From its opening in February 1933 the Capitol was a popular city-centre landmark, attracting a cinema going public from far and wide, and many have happy memories of it in its heyday when it was a first-run house, for MGM features in particular - a situation which pertained untl 1954 when ABC finally opened their Regal cinema, the construction of which had been held up by the war.  Many also have memories of the Compton organ, heard in the hands of some of Britain's finest organists.

Built as a cine-variety theatre, the Capitol's stage facilities saved it where its neighbours the Majestic and Playhouse disappeared during the early 1970s.  Stage presentations during the early years appear not to have been entirely successful but the Capitol hosted summer variety seasons during the 1950s and several rock concerts during the following decade.  In 1973 live stage shows were introduced as a regular feature, and after films were abandoned in 1995 the Capitol carried on for some time as a live concert venue.  Though the writing may have been increasingly on the wall its final closure at the end of 1998 in the face of changed conditions and spiralling costs came as rather a shock.  As a category B-listed building it would not disappear overnight - over four year period a great deal of deliberation and controversy went on as to its future.  During this time, although the auditorium remained mothballed the bar overlooking Union Street remained in operation.   Many (including ourselves) would of course have liked to see the building preserved as a theatre, organ and all, but at the same time it occurred that for all its worth as a prime (and now rare) example of the super-cinema of the 1930s, anyone attempting to bring the Capitol as it was into the 21st century would be faced with a hard and expensive task..  For one thing, after sixty-five years' constant use a complete restoration of the building would have been required.  Its multi-hued Holophane house-lighting system, such a central feature of the auditorium and once one of the wonders of the area, had worn out and whether a restoration could have been accomplished in line with present-day requirements is a matter on which we could scarcely speculate.  Perhaps its eventual conversion to other purposes was inevitable; Aberdeen Theatre Organ Trust was allowed to continue activities over the interim period but little could be done and the condition of the organ began to deteriorate.  The unused auditorium too was deteriorating and as time went on the mood became one of 'let's see the Capitol be used for at least something'.  Finally in early 2002 the keys were handed over and work began on converting the building to its new function.

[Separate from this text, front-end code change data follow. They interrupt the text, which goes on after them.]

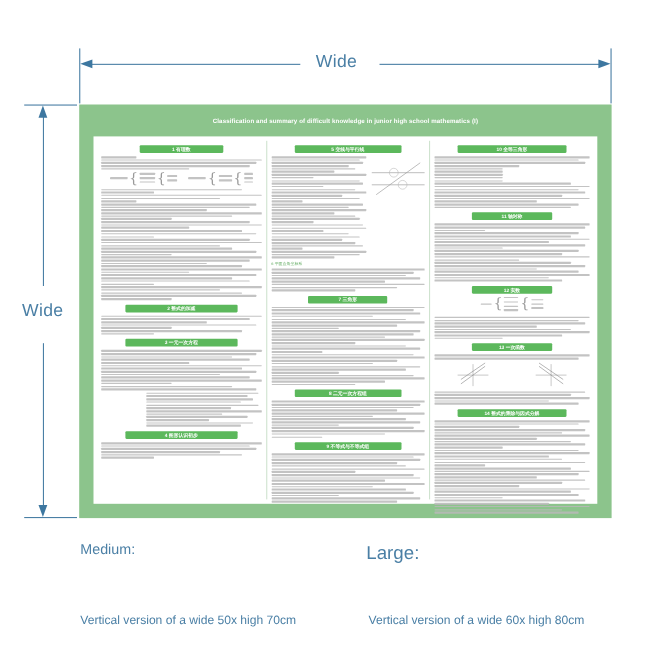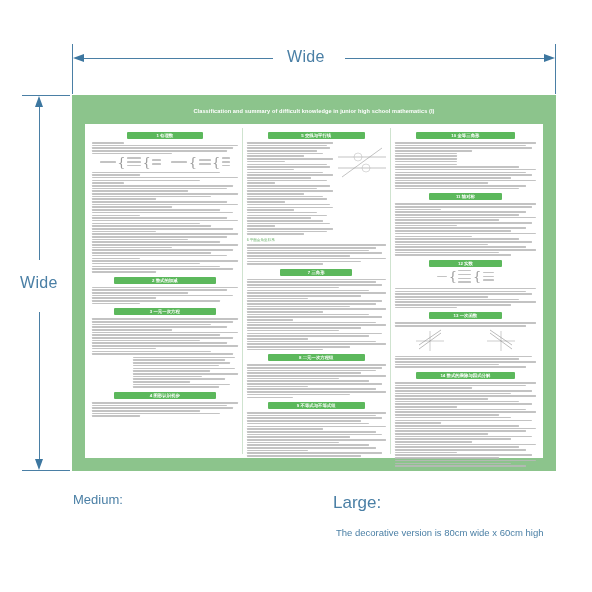"The decorative version is 80cm" div.size-line { html: <div>The decorative version is 80cm wide x 60cm high</div> -> none }
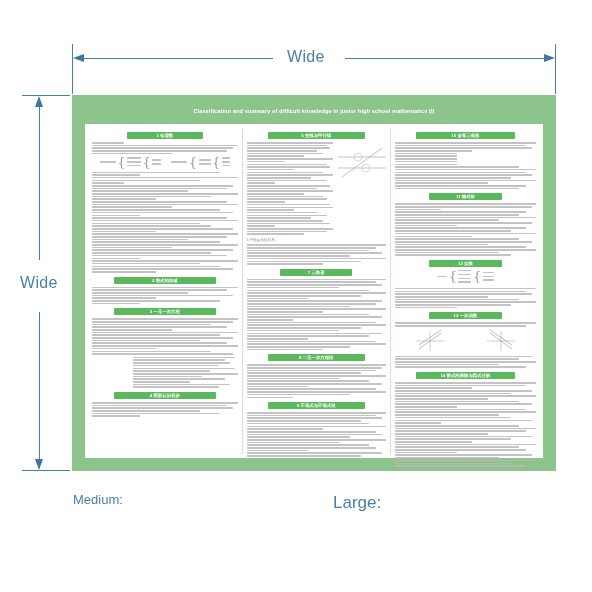"Vertical version of a wide 50x" div.size-line { html: none -> <div>Vertical version of a wide 50x high 70cm</div> }
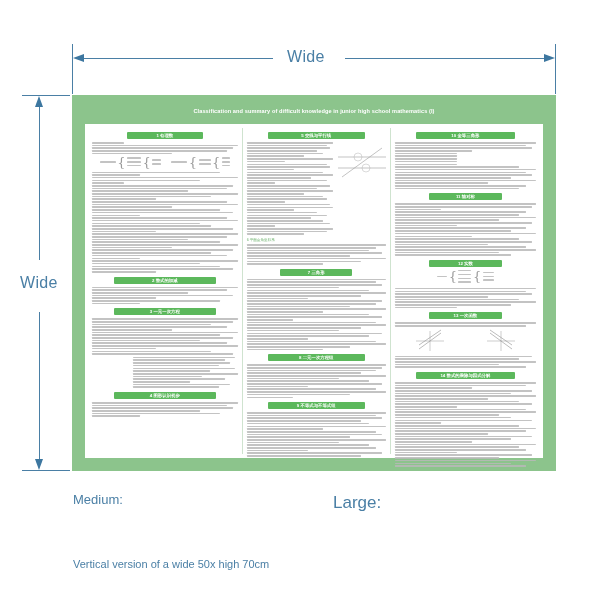"Vertical version of a wide 60x" div.size-line { html: none -> <div>Vertical version of a wide 60x high 80cm</div> }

When it reopened those who had known it before may well have had to look twice to recognise it.  Where the stalls had been was a central bar with seating around it and a restaurant serving area at the back.  The floor's previous rake had been removed and new flooring installed in sections joined by strips of wooden moulding in a flat A section which must have had something of an effect on ankles in the event of an unexpected encounter.   Where the stage had been was now a raised seating area which looked out through huge windows that had been inserted in the back wall.  Below this was the console under its heavy and cumbersome new floor sections.  

A mezzanine floor now extended out on pillars from what had been balcony level and on this the nightclub part of the concern operated under the original ceiling.  The proscenium, grilles and organ remained, considerable trouble having been taken in planning for the retention of the organ (an element of the building's listing) in situ and unobstructed.  The mezzanine was made to terminate well clear of the proscenium and organ, though the instrument would now be speaking into a greatly reduced space, which caused us some apprehension as to its likely effect.  In the event we were not to find out; after the frustrating experiences that followed we felt unable to do more than keep a watch on the situation and hope that something might become possible in the future.  However, the eventual closure of the restaurant/nightclub venture precluded that.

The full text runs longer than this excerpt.